VS131 Visual Neuroscience

Neural Retina

Auditory system: a ‘classical’ sensory system.Visual system: a ‘quantum’ sensory system.

-> Both our eyes and ears operate near the physical limits. This does not require high gain in the auditory system, but does in the visual system. The price of the high visual gain is low speed. Vision is slower than hearing! (fortunately light is faster than sound!).

-> Still a matter of debate how we compensate for delays in the visual system, we need to ‘lead’ our visual system like a skeet-shooter leads a target.

Question: is the retina more sensitive to hypoxic damage in the light or in the dark?

Televisions, video monitors and digital cameras use regular arrays of red, green, and blue phospors/sensors to record or reproduce an image.

But not the retina!Blue cones are sparse, mostly red and green, but they are located in patches not in regular repeating arrays.

For form vision the red and green cones appear to be used almost exclusively (and perhaps interchangeably – similar wavelength sensitivity).

The blue cones are rare and sparsely localized – absent in the fovea! – used mostly only for color vision.

Synaptic Contacts of Mammalian Photoreceptors:

Pedicles: terminals of cones. Foot-shaped.

Spherules: terminals of rods. Ball-shaped.

-> In the mammalian system, any given bipolar cell contacts either rods or cones but not both.

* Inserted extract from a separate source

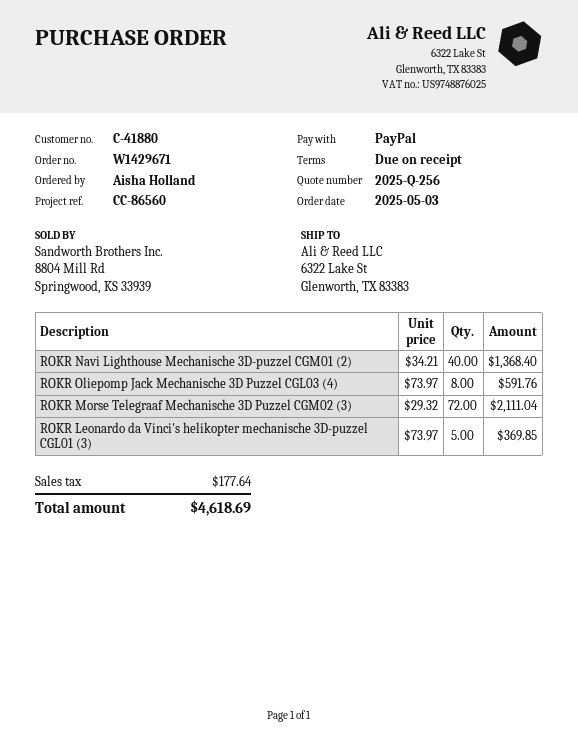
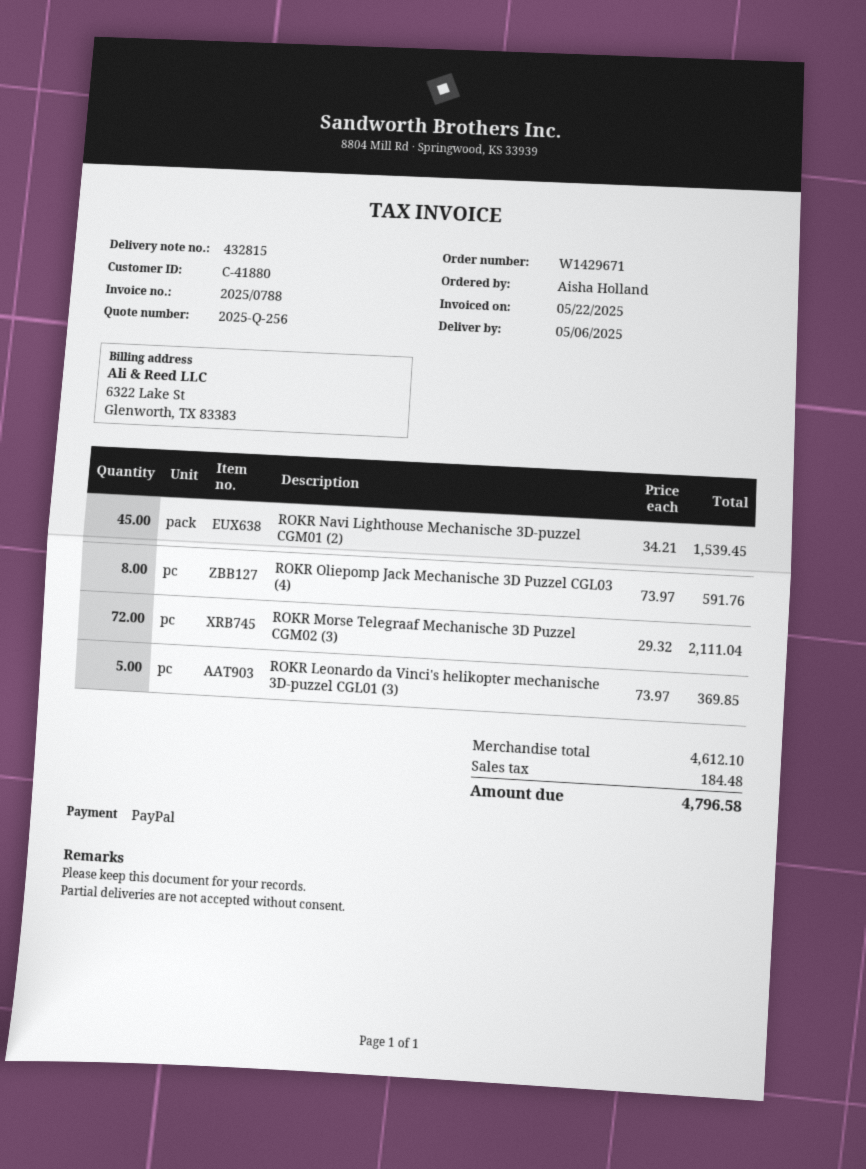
ROKR Navi Lighthouse Mechanische 3D-puzzel CGM01 (2): 40 x 34.21 = 1368.40 -> 45 x 34.21 = 1539.45
tax: 177.64 -> 184.48
total: 4618.69 -> 4796.58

Triad: dendrite of a cone bipolar cell invaginates the cone pedicle and is flanked by two other invaginating processes from horizontal cells.

Invaginating Bipolar Cell: bipolar cell part of a triad.

Flat Bipolar Cells: contact cone pedicels without invaginating.

Midget Bipolar Cells: in primates, both invaginating and flat, can be postsynaptic to a single cone in the central retina, provide exclusive bipolar input to a single midget ganglion cell.

Synaptic Contacts of Mammalian Photoreceptors (cont):

Rod bipolar cells of all mammals are strictly invaginating, form triads with rod spherules.

Bipolar cells do not generate action potentials: all graded potentials.

-> Light depolarizes invaginating bipolar cells, thus increasing their neurotransmitte release. On bipolar cell.

-> Light hyperpolarizes flat bipolar cells, thus decreasing their neurotransmitter release. Off bipolar cell.

Invaginating = On

Flat = Off

-> All photoreceptors are hyperpolarized by light and decrease their transmitter (glutamate) release in light.

-> So the on- and off- classes of bipolars are created by different kinds of glutamate receptors.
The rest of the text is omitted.